▶ [WHAT YOU SHOULD DO] Below are the records; copy exactly the stretch from the line containing "- How do brain" through the line containing "trustworthiness, and intelligence?", both ends included, and nothing else.

▶ [RECORDED INFORMATION]

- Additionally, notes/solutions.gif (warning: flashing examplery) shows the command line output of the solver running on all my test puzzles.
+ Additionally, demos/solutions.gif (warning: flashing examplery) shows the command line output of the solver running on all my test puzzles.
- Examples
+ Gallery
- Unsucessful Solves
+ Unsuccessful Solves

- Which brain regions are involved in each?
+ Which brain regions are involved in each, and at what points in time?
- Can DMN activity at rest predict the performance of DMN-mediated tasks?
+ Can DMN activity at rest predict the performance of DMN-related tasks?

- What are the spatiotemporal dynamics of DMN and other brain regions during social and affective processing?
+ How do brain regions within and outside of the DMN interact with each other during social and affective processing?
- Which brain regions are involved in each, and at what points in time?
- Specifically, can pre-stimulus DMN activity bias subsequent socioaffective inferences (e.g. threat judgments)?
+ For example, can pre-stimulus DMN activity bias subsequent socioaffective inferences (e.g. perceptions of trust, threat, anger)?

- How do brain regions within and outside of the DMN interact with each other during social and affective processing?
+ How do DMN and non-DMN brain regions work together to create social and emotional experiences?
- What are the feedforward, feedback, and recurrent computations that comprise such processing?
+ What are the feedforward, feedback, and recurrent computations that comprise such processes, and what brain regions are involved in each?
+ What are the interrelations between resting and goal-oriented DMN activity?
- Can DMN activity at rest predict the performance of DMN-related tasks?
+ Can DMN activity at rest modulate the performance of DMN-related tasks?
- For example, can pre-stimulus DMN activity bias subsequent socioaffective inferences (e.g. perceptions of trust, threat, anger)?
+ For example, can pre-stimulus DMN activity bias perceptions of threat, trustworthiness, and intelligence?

...

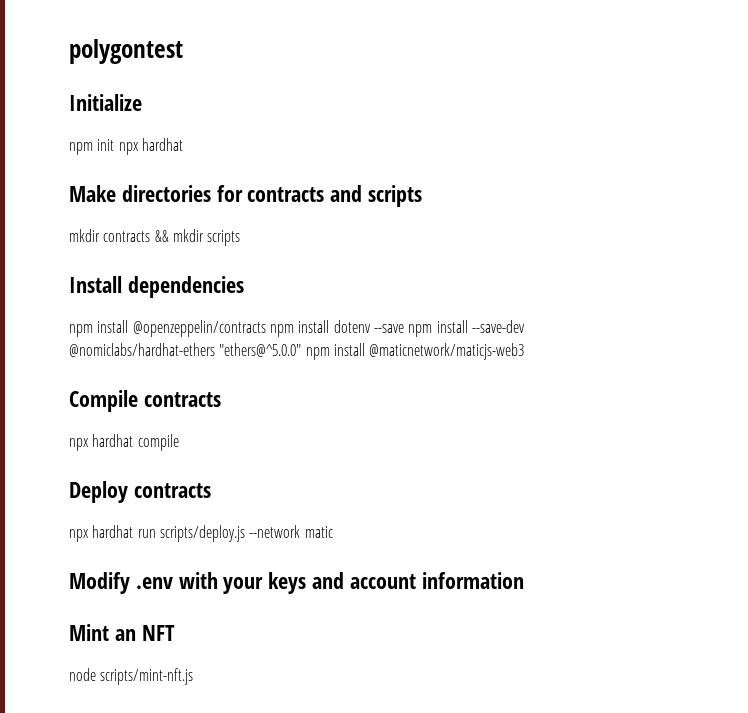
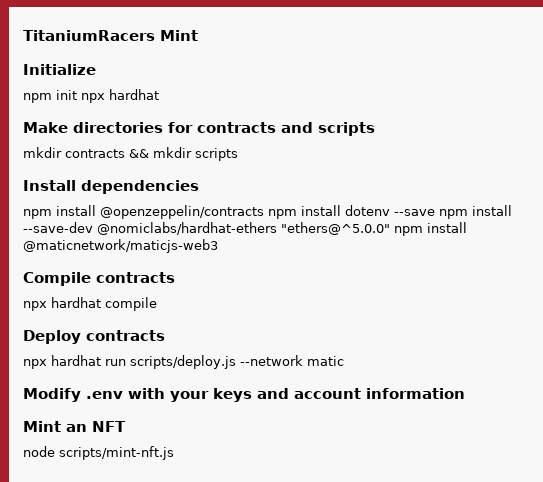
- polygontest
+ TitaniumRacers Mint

▶ [EXERCISE SOLUTION]
- How do brain regions within and outside of the DMN interact with each other during social and affective processing?
+ How do DMN and non-DMN brain regions work together to create social and emotional experiences?
- What are the feedforward, feedback, and recurrent computations that comprise such processing?
+ What are the feedforward, feedback, and recurrent computations that comprise such processes, and what brain regions are involved in each?
+ What are the interrelations between resting and goal-oriented DMN activity?
- Can DMN activity at rest predict the performance of DMN-related tasks?
+ Can DMN activity at rest modulate the performance of DMN-related tasks?
- For example, can pre-stimulus DMN activity bias subsequent socioaffective inferences (e.g. perceptions of trust, threat, anger)?
+ For example, can pre-stimulus DMN activity bias perceptions of threat, trustworthiness, and intelligence?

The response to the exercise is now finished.